:: The problem ::
Below are some records; quote exactly the lines from the one that contains "- LARAVEL_NAME |" through the one that contains "FlexiEdit features Latent", inclusive, and no others.
Top of Records for the task
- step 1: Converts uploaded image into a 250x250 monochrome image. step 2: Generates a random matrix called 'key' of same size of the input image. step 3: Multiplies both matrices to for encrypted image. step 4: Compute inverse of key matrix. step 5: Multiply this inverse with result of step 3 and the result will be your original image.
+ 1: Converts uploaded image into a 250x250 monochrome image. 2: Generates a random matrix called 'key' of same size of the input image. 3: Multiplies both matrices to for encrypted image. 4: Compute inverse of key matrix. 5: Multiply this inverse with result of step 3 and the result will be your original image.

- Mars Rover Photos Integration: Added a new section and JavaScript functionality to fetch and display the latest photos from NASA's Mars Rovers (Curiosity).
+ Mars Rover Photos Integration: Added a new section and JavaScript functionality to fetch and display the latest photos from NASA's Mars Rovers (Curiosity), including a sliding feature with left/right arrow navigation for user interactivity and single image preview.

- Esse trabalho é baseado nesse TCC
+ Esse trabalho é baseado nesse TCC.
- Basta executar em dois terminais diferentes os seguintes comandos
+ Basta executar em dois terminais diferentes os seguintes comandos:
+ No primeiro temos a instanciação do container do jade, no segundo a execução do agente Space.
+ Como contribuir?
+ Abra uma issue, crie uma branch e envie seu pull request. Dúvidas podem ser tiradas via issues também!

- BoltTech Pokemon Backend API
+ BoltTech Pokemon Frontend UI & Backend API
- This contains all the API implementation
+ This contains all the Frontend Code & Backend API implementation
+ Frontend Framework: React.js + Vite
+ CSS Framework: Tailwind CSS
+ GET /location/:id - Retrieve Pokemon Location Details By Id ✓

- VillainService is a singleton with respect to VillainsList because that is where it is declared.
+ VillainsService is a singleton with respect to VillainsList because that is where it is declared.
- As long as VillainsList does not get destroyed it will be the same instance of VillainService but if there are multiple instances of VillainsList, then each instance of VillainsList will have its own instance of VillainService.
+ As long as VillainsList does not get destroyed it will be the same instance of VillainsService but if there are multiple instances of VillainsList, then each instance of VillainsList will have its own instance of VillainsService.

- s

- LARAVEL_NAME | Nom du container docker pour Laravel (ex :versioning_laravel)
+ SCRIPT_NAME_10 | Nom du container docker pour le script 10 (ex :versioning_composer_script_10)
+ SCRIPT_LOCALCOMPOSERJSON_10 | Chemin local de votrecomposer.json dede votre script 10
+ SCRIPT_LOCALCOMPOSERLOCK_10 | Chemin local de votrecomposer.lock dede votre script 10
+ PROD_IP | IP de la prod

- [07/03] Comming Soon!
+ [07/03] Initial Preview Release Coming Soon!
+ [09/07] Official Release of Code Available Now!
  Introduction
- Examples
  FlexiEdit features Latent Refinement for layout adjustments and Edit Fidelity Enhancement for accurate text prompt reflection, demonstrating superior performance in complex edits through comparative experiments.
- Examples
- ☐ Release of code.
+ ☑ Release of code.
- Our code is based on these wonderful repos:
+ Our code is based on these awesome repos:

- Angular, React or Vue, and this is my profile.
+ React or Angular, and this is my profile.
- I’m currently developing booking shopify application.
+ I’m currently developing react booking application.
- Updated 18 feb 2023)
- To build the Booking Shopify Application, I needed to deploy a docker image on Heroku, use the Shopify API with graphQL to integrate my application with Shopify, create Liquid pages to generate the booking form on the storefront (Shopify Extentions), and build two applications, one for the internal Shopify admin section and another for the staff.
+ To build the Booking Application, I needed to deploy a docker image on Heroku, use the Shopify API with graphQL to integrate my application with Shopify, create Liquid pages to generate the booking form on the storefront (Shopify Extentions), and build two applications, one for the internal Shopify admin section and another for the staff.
Bottom of Records for the task
:: Exercise solution ::
- LARAVEL_NAME | Nom du container docker pour Laravel (ex :versioning_laravel)
+ SCRIPT_NAME_10 | Nom du container docker pour le script 10 (ex :versioning_composer_script_10)
+ SCRIPT_LOCALCOMPOSERJSON_10 | Chemin local de votrecomposer.json dede votre script 10
+ SCRIPT_LOCALCOMPOSERLOCK_10 | Chemin local de votrecomposer.lock dede votre script 10
+ PROD_IP | IP de la prod

- [07/03] Comming Soon!
+ [07/03] Initial Preview Release Coming Soon!
+ [09/07] Official Release of Code Available Now!
  Introduction
- Examples
  FlexiEdit features Latent Refinement for layout adjustments and Edit Fidelity Enhancement for accurate text prompt reflection, demonstrating superior performance in complex edits through comparative experiments.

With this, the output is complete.